Aku menangis sejadi-jadinya. Air mata kebahagiaan berubah menjadi air mata kesedihan. Aku terpukul sekali atas musibah ini. Aku meronta sekuat-kuatnya hingga semua terasa gelap.

Juli, 2012.
“Ibu, Farah pergi dulu ya Bu. Farah ingin menjadi apa yang Farah cita-citakan. Farah dapet beasiswa kuliah di Cambridge lho Bu, Universitas impian Farah, yang waktu itu Farah certain ke Ibu. Ibu ingat kan? Makasih buat semuanya Bu. Ya Allah, tolong jaga Ibu ya, tempatkan Ibu di tempat yang paling indah, yang paling nyaman. Jauhkan Ibu dari siksa api neraka Ya Allah. Amin…”, do’aku di pusara Ibu, sekalian pamitan.

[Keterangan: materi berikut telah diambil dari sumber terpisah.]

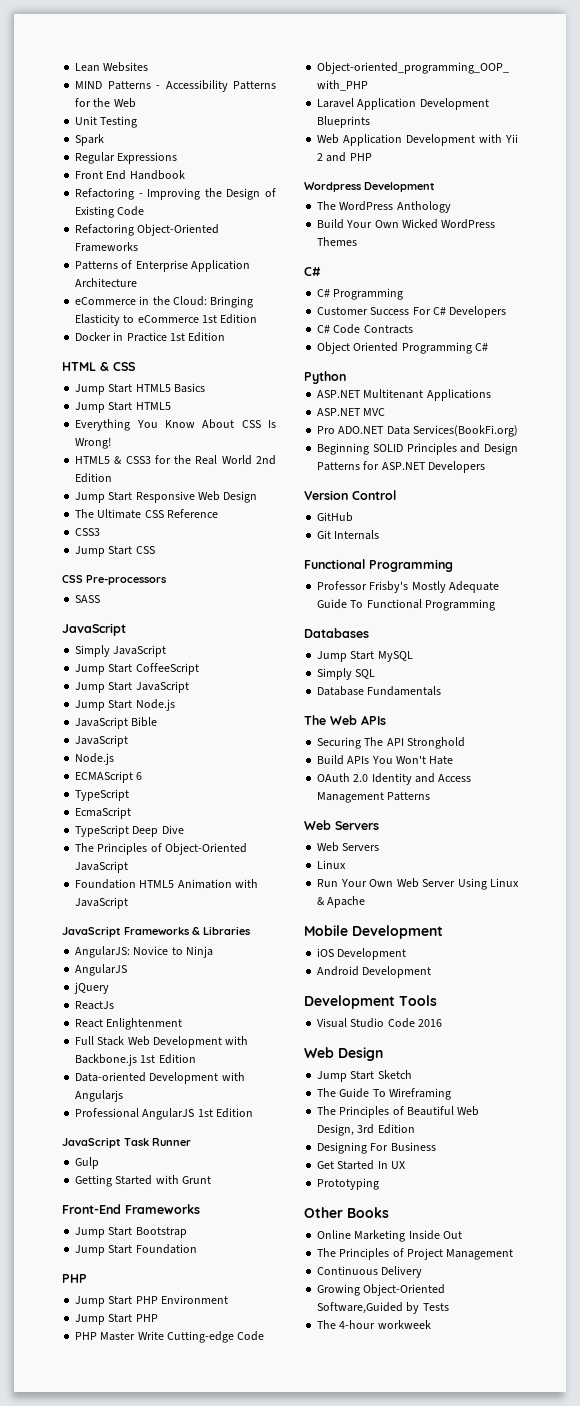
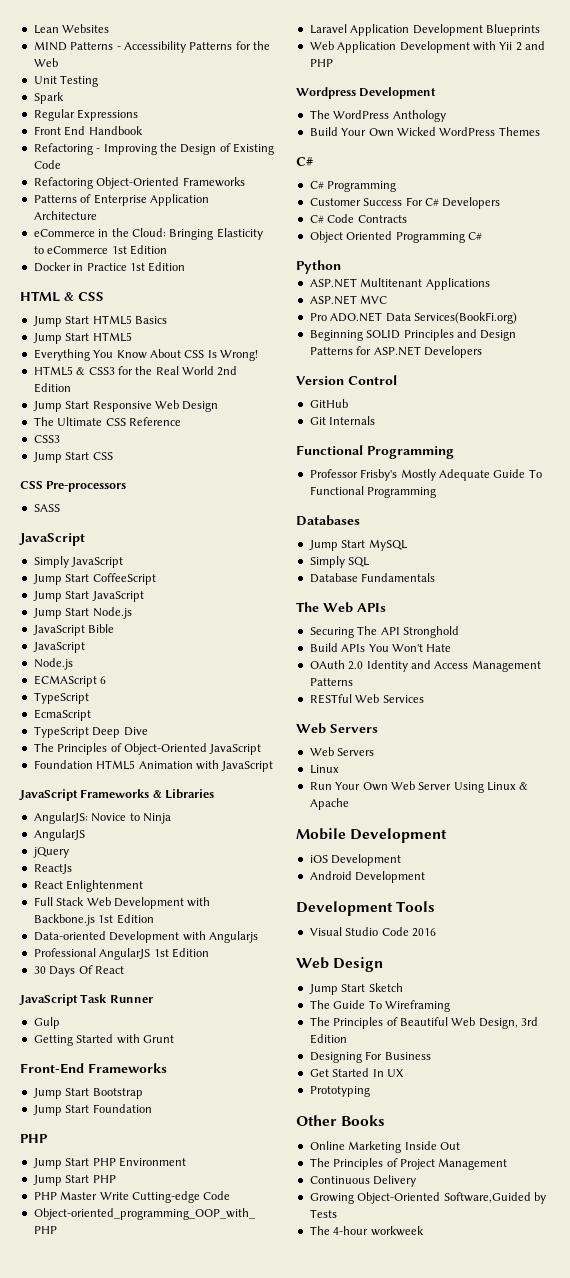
+ 30 Days Of React
+ RESTful Web Services

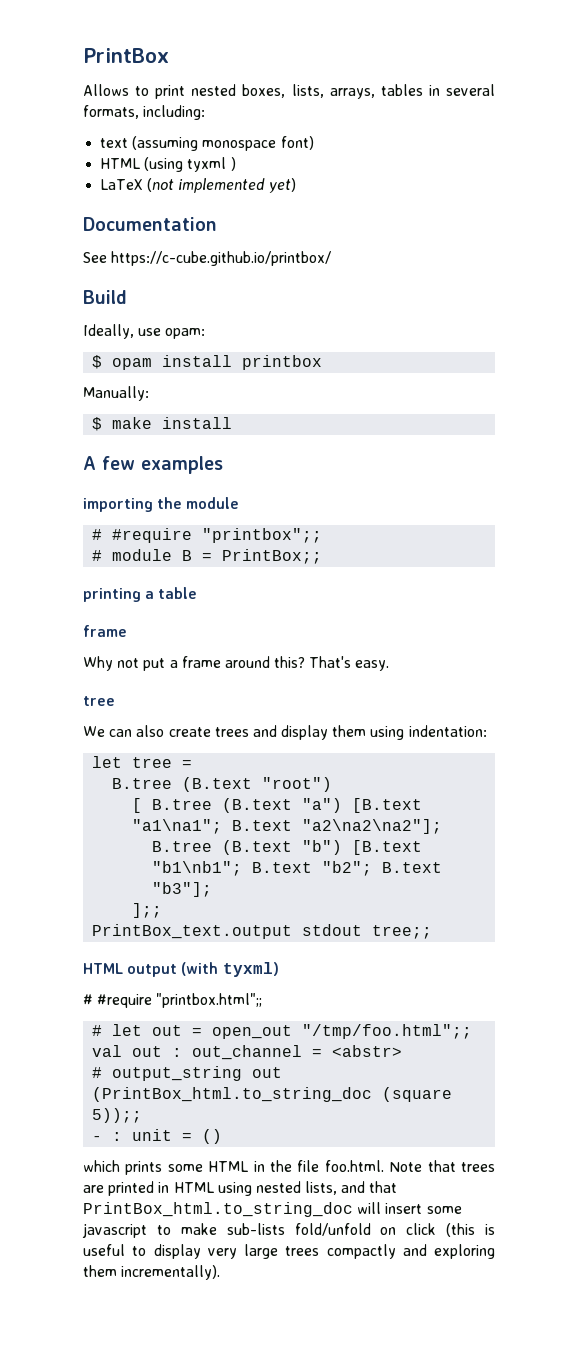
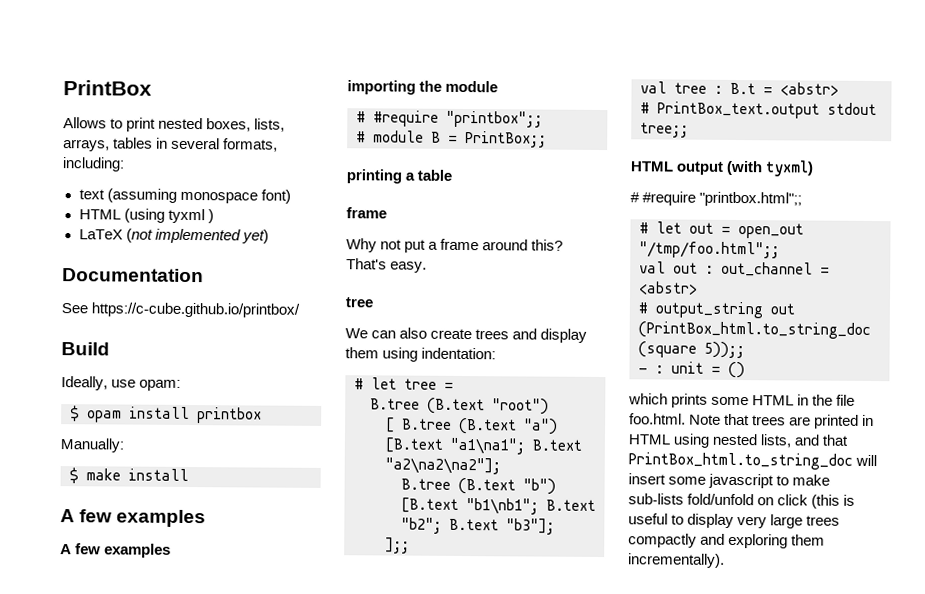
  $ make install
+ A few examples
- let tree =
+ # let tree =
- PrintBox_text.output stdout tree;;
+ val tree : B.t = <abstr>
+ # PrintBox_text.output stdout tree;;

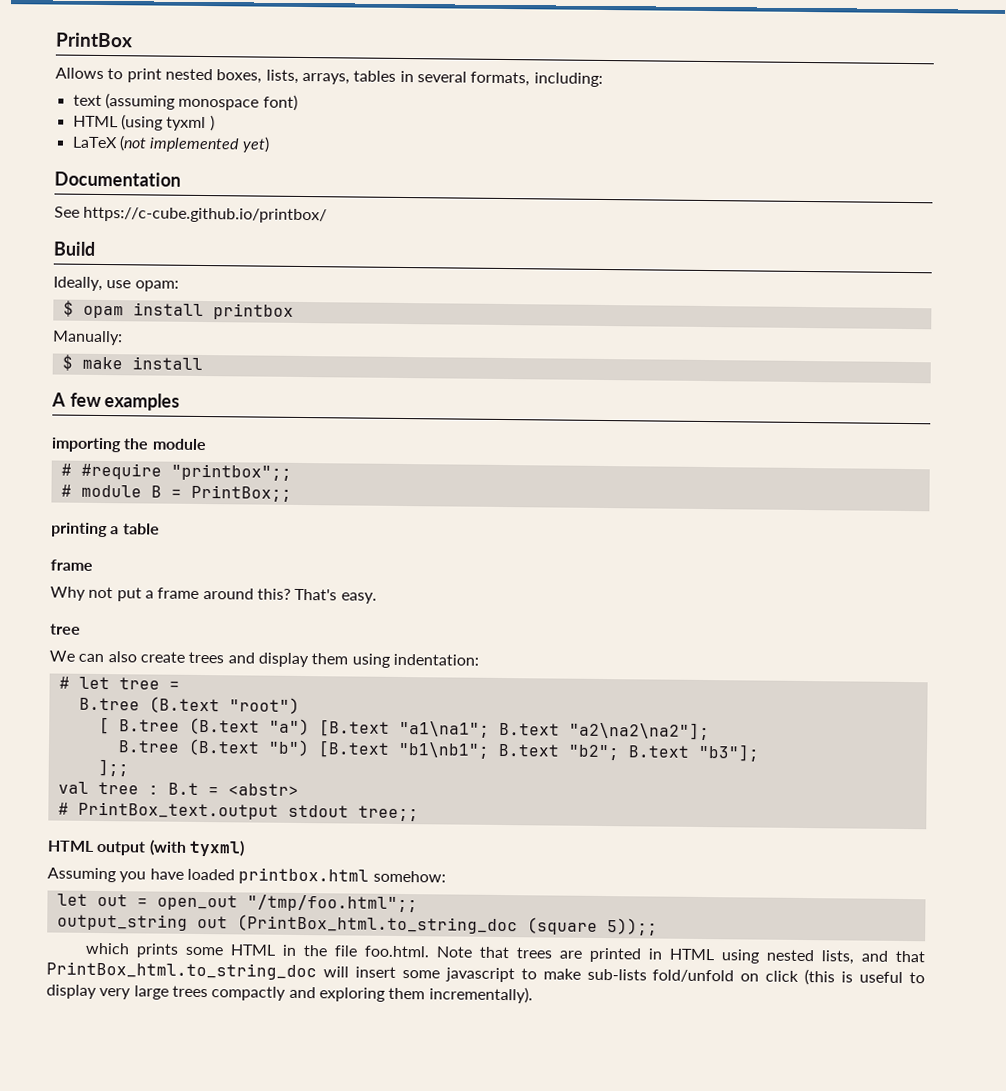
  $ make install
- A few examples
- # #require "printbox.html";;
- # let out = open_out "/tmp/foo.html";;
+ Assuming you have loaded printbox.html somehow:
+ let out = open_out "/tmp/foo.html";;
- val out : out_channel = <abstr>
- # output_string out (PrintBox_html.to_string_doc (square 5));;
+ output_string out (PrintBox_html.to_string_doc (square 5));;
- - : unit = ()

            Sekarang aku sudah lulus SMA, aku akan melanjutkan kuliah di Cambridge, dengan bantuan beasiswa. Andai Ibu masih ada, Ibu pasti kuajak tinggal di sana. Selamat tinggal Ibu, selamat tinggal Kak Lia, yang tak mungkin ku ajak serta karena sudah harus mengurus keluarga baru Kakak, selamat tinggal teman-teman, selamat tinggal Indonesia, aku ke Inggris dulu ya, untuk melanjutkan pendidikanku. Aku akan kembali setelah aku lulus kuliah nanti.
            Setelah beberapa tahun kuliah, aku akhirnya lulus dengan predikat pujian. Iri juga ya melihat teman-temanku yang sehabis wisuda sudah memesan studio foto untuk foto bersama keluarga mereka, sedangkan aku harus pulang ke apartemen sendirian dan mempersiapkan kepulanganku ke Indonesia. Tapi aku tetap senang kok, walaupun tiada yang datang diwisudaku, Kak Lia, dan keluargaku yang lain, juga sahabatku di SMA, Lani, Ghea, Heru, dan Divan, menelponku dan memberiku ucapan selamat. Katanya mereka akan menjemputku di bandara nanti. Excited banget!
            Setelah beberapa jam di atas burung besi ini, akhirnya aku sampai juga di Jakarta dan akan melanjutkan penerbangan ke Surabaya. Setelah mengambil bagasi, aku pun keluar disambut Kak Lia, keluargaku, juga sahabat SMA ku. Aku kangen sekali dengan mereka. Aku menangis haru.
“Farah, ada kejutan nih!”, kata Heru tiba-tiba, diikuti dengan suit-suitan genit dari teman-temanku.
“Apa?”, tanyaku sambil tertawa.
Tiba-tiba sesosok makhluk tampan muncul dihadapanku. Aku terkejut sekali, ternyata itu Gilang! Speechless…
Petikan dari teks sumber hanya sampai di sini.